### What is required
Could you print every record below exactly as written?

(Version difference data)
BEGIN
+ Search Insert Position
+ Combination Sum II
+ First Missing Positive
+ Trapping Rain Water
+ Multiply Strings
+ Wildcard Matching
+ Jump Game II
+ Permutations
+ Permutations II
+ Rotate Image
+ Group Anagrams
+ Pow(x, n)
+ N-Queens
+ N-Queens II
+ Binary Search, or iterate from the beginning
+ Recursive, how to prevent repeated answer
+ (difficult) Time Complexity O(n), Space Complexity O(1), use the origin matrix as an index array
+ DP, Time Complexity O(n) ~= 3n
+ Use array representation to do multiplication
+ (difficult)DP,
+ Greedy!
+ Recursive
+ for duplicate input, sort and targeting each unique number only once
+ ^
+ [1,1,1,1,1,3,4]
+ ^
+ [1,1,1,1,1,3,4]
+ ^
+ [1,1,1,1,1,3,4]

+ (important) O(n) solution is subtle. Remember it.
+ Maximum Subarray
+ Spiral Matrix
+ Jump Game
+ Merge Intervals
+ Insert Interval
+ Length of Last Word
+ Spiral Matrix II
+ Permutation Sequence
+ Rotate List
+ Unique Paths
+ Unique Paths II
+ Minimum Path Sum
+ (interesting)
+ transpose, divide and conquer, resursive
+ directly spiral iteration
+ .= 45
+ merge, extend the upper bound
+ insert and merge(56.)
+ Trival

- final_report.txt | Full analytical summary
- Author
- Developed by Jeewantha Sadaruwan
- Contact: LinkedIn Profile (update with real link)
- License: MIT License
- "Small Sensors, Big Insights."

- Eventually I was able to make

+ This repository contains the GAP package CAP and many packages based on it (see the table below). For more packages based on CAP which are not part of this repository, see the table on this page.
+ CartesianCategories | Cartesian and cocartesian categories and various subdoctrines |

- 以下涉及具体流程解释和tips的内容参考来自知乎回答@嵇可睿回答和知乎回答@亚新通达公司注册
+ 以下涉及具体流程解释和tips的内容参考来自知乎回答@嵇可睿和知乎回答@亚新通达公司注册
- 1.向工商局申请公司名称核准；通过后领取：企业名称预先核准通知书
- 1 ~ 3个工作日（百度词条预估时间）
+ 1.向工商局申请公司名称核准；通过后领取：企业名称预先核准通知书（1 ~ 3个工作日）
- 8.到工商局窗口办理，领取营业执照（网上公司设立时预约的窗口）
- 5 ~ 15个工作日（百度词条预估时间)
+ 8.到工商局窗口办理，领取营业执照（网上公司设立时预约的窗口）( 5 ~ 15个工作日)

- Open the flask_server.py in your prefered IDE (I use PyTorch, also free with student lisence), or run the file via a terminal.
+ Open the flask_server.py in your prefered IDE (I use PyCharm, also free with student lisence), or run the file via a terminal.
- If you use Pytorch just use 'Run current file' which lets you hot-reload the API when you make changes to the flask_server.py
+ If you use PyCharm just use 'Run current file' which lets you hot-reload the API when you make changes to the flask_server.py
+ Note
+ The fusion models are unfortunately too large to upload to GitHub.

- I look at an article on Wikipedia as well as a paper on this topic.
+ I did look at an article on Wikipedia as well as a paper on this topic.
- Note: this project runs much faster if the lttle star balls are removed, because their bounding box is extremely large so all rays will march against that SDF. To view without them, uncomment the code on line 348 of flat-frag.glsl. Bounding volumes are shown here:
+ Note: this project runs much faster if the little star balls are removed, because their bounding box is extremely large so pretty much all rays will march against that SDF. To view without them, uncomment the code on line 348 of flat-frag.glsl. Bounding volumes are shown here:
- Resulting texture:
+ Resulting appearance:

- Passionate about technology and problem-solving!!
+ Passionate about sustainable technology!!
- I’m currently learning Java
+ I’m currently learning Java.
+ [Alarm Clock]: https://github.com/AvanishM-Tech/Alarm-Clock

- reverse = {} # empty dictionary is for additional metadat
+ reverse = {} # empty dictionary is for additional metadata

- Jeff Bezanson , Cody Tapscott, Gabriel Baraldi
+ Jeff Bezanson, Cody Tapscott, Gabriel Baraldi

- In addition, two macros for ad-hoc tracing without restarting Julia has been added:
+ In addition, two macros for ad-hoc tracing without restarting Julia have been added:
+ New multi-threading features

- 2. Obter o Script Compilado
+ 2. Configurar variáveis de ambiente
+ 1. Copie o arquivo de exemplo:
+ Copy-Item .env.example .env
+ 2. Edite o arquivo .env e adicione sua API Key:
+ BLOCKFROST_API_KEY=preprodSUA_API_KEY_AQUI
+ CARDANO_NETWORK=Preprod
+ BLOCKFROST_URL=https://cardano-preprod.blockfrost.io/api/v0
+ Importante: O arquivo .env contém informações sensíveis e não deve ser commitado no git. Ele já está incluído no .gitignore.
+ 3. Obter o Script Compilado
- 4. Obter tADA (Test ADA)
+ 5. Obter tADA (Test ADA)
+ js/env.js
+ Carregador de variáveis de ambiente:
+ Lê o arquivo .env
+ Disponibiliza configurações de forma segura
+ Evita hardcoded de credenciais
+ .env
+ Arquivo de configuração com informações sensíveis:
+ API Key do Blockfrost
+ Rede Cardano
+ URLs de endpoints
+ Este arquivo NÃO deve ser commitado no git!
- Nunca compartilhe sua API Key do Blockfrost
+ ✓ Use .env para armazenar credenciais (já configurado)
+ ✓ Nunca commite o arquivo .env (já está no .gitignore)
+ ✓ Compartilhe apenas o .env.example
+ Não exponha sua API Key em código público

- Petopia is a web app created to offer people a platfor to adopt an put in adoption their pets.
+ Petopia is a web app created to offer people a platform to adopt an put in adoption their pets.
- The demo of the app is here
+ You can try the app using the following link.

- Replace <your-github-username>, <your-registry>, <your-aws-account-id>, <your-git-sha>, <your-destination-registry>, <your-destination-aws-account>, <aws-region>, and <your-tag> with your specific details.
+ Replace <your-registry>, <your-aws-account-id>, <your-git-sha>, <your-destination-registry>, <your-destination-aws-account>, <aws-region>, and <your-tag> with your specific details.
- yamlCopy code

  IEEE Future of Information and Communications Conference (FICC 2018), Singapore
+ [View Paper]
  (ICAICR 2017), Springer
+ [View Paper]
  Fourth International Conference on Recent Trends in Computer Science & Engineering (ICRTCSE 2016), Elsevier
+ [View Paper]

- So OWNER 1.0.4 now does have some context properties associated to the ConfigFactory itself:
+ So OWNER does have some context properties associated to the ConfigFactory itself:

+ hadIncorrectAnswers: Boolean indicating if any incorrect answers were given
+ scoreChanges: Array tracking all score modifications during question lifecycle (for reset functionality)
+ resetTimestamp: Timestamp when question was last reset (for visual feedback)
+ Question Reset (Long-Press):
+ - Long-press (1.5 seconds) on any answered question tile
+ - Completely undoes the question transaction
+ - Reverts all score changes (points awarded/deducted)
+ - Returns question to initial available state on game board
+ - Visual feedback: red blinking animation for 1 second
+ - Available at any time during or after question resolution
END
### Task output
+ Search Insert Position
+ Combination Sum II
+ First Missing Positive
+ Trapping Rain Water
+ Multiply Strings
+ Wildcard Matching
+ Jump Game II
+ Permutations
+ Permutations II
+ Rotate Image
+ Group Anagrams
+ Pow(x, n)
+ N-Queens
+ N-Queens II
+ Binary Search, or iterate from the beginning
+ Recursive, how to prevent repeated answer
+ (difficult) Time Complexity O(n), Space Complexity O(1), use the origin matrix as an index array
+ DP, Time Complexity O(n) ~= 3n
+ Use array representation to do multiplication
+ (difficult)DP,
+ Greedy!
+ Recursive
+ for duplicate input, sort and targeting each unique number only once
+ ^
+ [1,1,1,1,1,3,4]
+ ^
+ [1,1,1,1,1,3,4]
+ ^
+ [1,1,1,1,1,3,4]

+ (important) O(n) solution is subtle. Remember it.
+ Maximum Subarray
+ Spiral Matrix
+ Jump Game
+ Merge Intervals
+ Insert Interval
+ Length of Last Word
+ Spiral Matrix II
+ Permutation Sequence
+ Rotate List
+ Unique Paths
+ Unique Paths II
+ Minimum Path Sum
+ (interesting)
+ transpose, divide and conquer, resursive
+ directly spiral iteration
+ .= 45
+ merge, extend the upper bound
+ insert and merge(56.)
+ Trival

- final_report.txt | Full analytical summary
- Author
- Developed by Jeewantha Sadaruwan
- Contact: LinkedIn Profile (update with real link)
- License: MIT License
- "Small Sensors, Big Insights."

- Eventually I was able to make

+ This repository contains the GAP package CAP and many packages based on it (see the table below). For more packages based on CAP which are not part of this repository, see the table on this page.
+ CartesianCategories | Cartesian and cocartesian categories and various subdoctrines |

- 以下涉及具体流程解释和tips的内容参考来自知乎回答@嵇可睿回答和知乎回答@亚新通达公司注册
+ 以下涉及具体流程解释和tips的内容参考来自知乎回答@嵇可睿和知乎回答@亚新通达公司注册
- 1.向工商局申请公司名称核准；通过后领取：企业名称预先核准通知书
- 1 ~ 3个工作日（百度词条预估时间）
+ 1.向工商局申请公司名称核准；通过后领取：企业名称预先核准通知书（1 ~ 3个工作日）
- 8.到工商局窗口办理，领取营业执照（网上公司设立时预约的窗口）
- 5 ~ 15个工作日（百度词条预估时间)
+ 8.到工商局窗口办理，领取营业执照（网上公司设立时预约的窗口）( 5 ~ 15个工作日)

- Open the flask_server.py in your prefered IDE (I use PyTorch, also free with student lisence), or run the file via a terminal.
+ Open the flask_server.py in your prefered IDE (I use PyCharm, also free with student lisence), or run the file via a terminal.
- If you use Pytorch just use 'Run current file' which lets you hot-reload the API when you make changes to the flask_server.py
+ If you use PyCharm just use 'Run current file' which lets you hot-reload the API when you make changes to the flask_server.py
+ Note
+ The fusion models are unfortunately too large to upload to GitHub.

- I look at an article on Wikipedia as well as a paper on this topic.
+ I did look at an article on Wikipedia as well as a paper on this topic.
- Note: this project runs much faster if the lttle star balls are removed, because their bounding box is extremely large so all rays will march against that SDF. To view without them, uncomment the code on line 348 of flat-frag.glsl. Bounding volumes are shown here:
+ Note: this project runs much faster if the little star balls are removed, because their bounding box is extremely large so pretty much all rays will march against that SDF. To view without them, uncomment the code on line 348 of flat-frag.glsl. Bounding volumes are shown here:
- Resulting texture:
+ Resulting appearance:

- Passionate about technology and problem-solving!!
+ Passionate about sustainable technology!!
- I’m currently learning Java
+ I’m currently learning Java.
+ [Alarm Clock]: https://github.com/AvanishM-Tech/Alarm-Clock

- reverse = {} # empty dictionary is for additional metadat
+ reverse = {} # empty dictionary is for additional metadata

- Jeff Bezanson , Cody Tapscott, Gabriel Baraldi
+ Jeff Bezanson, Cody Tapscott, Gabriel Baraldi

- In addition, two macros for ad-hoc tracing without restarting Julia has been added:
+ In addition, two macros for ad-hoc tracing without restarting Julia have been added:
+ New multi-threading features

- 2. Obter o Script Compilado
+ 2. Configurar variáveis de ambiente
+ 1. Copie o arquivo de exemplo:
+ Copy-Item .env.example .env
+ 2. Edite o arquivo .env e adicione sua API Key:
+ BLOCKFROST_API_KEY=preprodSUA_API_KEY_AQUI
+ CARDANO_NETWORK=Preprod
+ BLOCKFROST_URL=https://cardano-preprod.blockfrost.io/api/v0
+ Importante: O arquivo .env contém informações sensíveis e não deve ser commitado no git. Ele já está incluído no .gitignore.
+ 3. Obter o Script Compilado
- 4. Obter tADA (Test ADA)
+ 5. Obter tADA (Test ADA)
+ js/env.js
+ Carregador de variáveis de ambiente:
+ Lê o arquivo .env
+ Disponibiliza configurações de forma segura
+ Evita hardcoded de credenciais
+ .env
+ Arquivo de configuração com informações sensíveis:
+ API Key do Blockfrost
+ Rede Cardano
+ URLs de endpoints
+ Este arquivo NÃO deve ser commitado no git!
- Nunca compartilhe sua API Key do Blockfrost
+ ✓ Use .env para armazenar credenciais (já configurado)
+ ✓ Nunca commite o arquivo .env (já está no .gitignore)
+ ✓ Compartilhe apenas o .env.example
+ Não exponha sua API Key em código público

- Petopia is a web app created to offer people a platfor to adopt an put in adoption their pets.
+ Petopia is a web app created to offer people a platform to adopt an put in adoption their pets.
- The demo of the app is here
+ You can try the app using the following link.

- Replace <your-github-username>, <your-registry>, <your-aws-account-id>, <your-git-sha>, <your-destination-registry>, <your-destination-aws-account>, <aws-region>, and <your-tag> with your specific details.
+ Replace <your-registry>, <your-aws-account-id>, <your-git-sha>, <your-destination-registry>, <your-destination-aws-account>, <aws-region>, and <your-tag> with your specific details.
- yamlCopy code

  IEEE Future of Information and Communications Conference (FICC 2018), Singapore
+ [View Paper]
  (ICAICR 2017), Springer
+ [View Paper]
  Fourth International Conference on Recent Trends in Computer Science & Engineering (ICRTCSE 2016), Elsevier
+ [View Paper]

- So OWNER 1.0.4 now does have some context properties associated to the ConfigFactory itself:
+ So OWNER does have some context properties associated to the ConfigFactory itself:

+ hadIncorrectAnswers: Boolean indicating if any incorrect answers were given
+ scoreChanges: Array tracking all score modifications during question lifecycle (for reset functionality)
+ resetTimestamp: Timestamp when question was last reset (for visual feedback)
+ Question Reset (Long-Press):
+ - Long-press (1.5 seconds) on any answered question tile
+ - Completely undoes the question transaction
+ - Reverts all score changes (points awarded/deducted)
+ - Returns question to initial available state on game board
+ - Visual feedback: red blinking animation for 1 second
+ - Available at any time during or after question resolution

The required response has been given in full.